I have done work where the concrete is dyed red to indicate high voltage.




Hellerex said:


> Hey, LawnBoy, if all you have to do is follow me around the board and flame all of my posts, maybe you should get a hobby!
> 
> Anyway, it doesn't matter what you do, like I told you in the personal response, I don't like men :no:, so leave me alone or I'll report you to admin!


----------



## Hellerex

Oh, I had the impression that it was some kind of high-strength concrete, because the engineer said they would have to use it where the trucks drove through.


----------



## Trimix-leccy

UK point of view.................Just a thought....he didn't mean *RED *as an acronym or some such thing for ' *R*einforc*ED *'...as I said , just a thought:thumbup:


----------



## John

Trimix-leccy said:


> UK point of view.................Just a thought....he didn't mean *RED *as an acronym or some such thing for ' *R*einforc*ED *'...as I said , just a thought:thumbup:


No as in the color "red" so some dimwit with a excavator doesn't kill himself thinking he is digging up a foundation or the likes.


----------



## Trimix-leccy

John said:


> No as in the color "red" so some dimwit with a excavator doesn't kill himself thinking he is digging up a foundation or the likes.


 

...as I said, just a thought.
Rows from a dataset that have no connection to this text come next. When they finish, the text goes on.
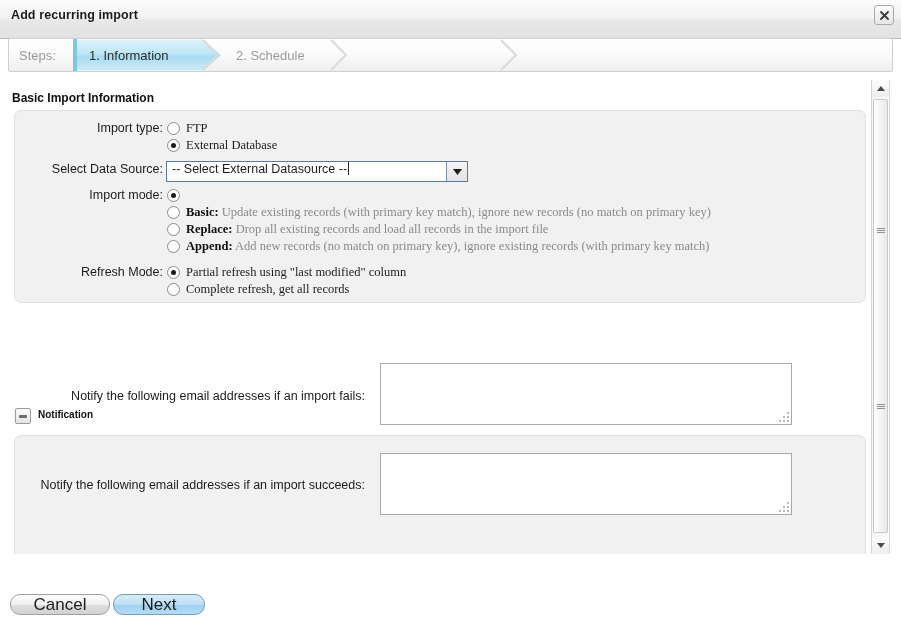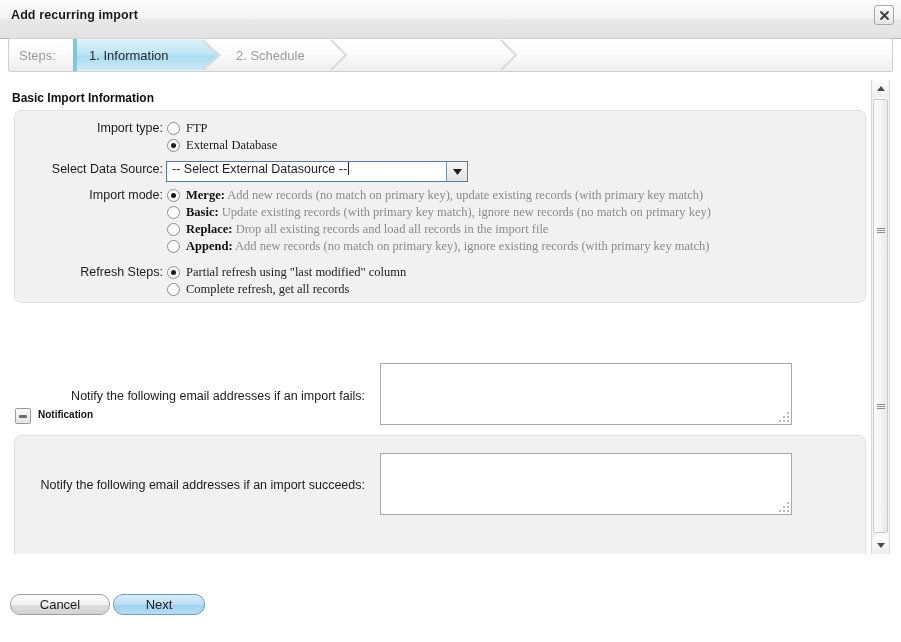"Merge: Add new records (no" div.opt-text { html: <div><b>Merge:</b> <span>Add new records (no match on primary key), update existing records (with primary key match)</span></div> -> none }
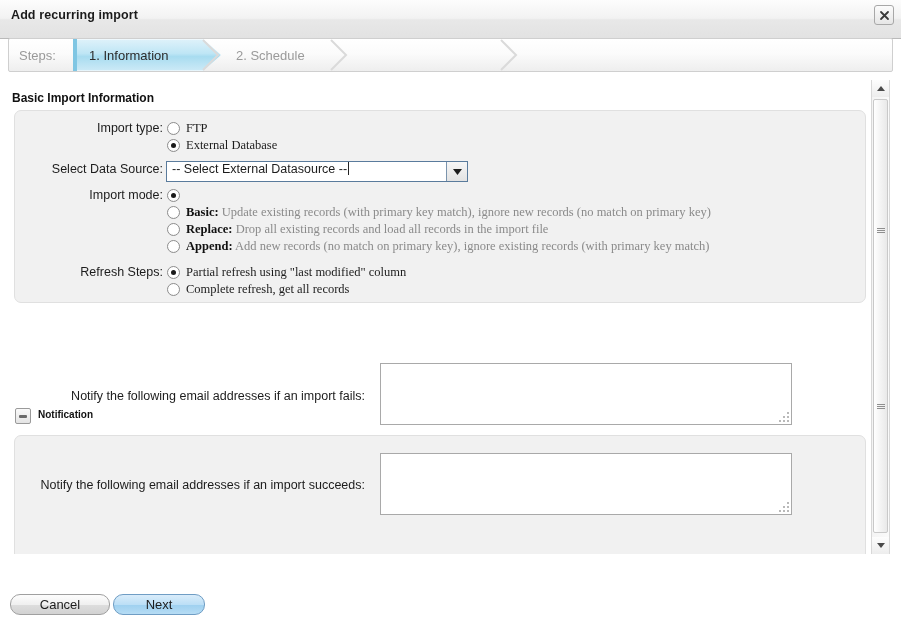"Refresh Steps:" div.flabel { text: Steps -> Mode }
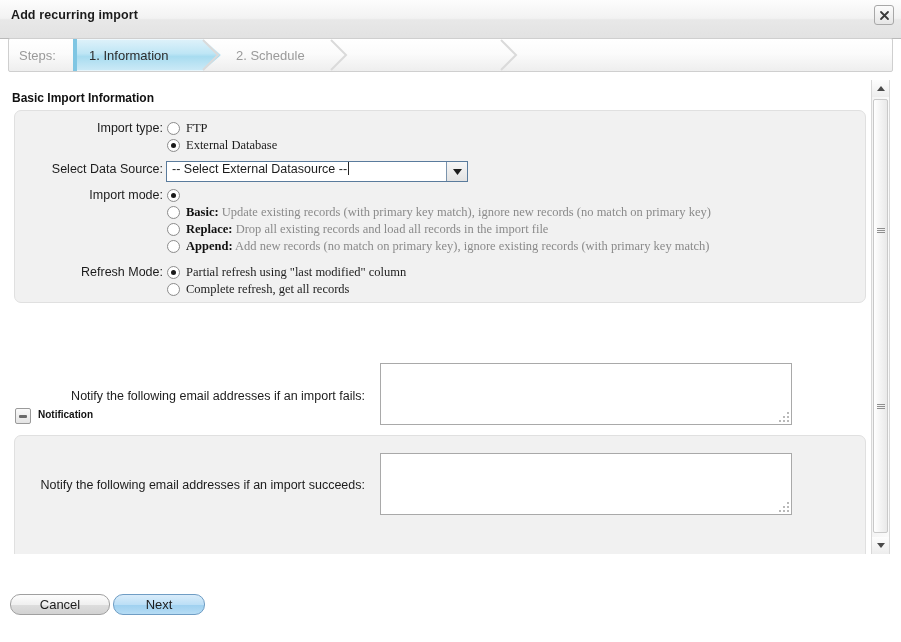"Cancel" .btn { font-size: 13px -> 17px }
Never heard of it over hear:no:


----------



## Speedy Petey

Same idea as an underground marking tape.


----------



## Hellerex

Sounds like a sad way to protect high-voltage cables! If some moron with a backhoe is stupid enough to be digging up concrete without knowing what's underneath, I doubt red dye is going to make much of a difference...


----------



## Bkessler

I ve dealt with dyed concrete a lot on school jobs and it is just something an engineer thinks is a good idea whether any of us agree or not. If you trenching and you run into a encasement and it's red now you know it's electrical.


----------



## LGLS

Hellerex said:


> Hey, LawnBoy, if all you have to do is follow me around the board and flame all of my posts, maybe you should get a hobby!
> 
> Anyway, it doesn't matter what you do, like I told you in the personal response, I don't like men :no:, so leave me alone or I'll report you to admin!


At first I was going to brand this response as being somewhat "high school," but thats giving you too much credit. It's more jr. high school. What year did you graduate? (Thats assuming you did graduate.) 

What is your purpose for coming to this forum? (Aside from sharpening your wit and charm.)


----------



## Speedy Petey

I can see this is heading nowhere fast.

I think the original question has been sufficiently answered.


----------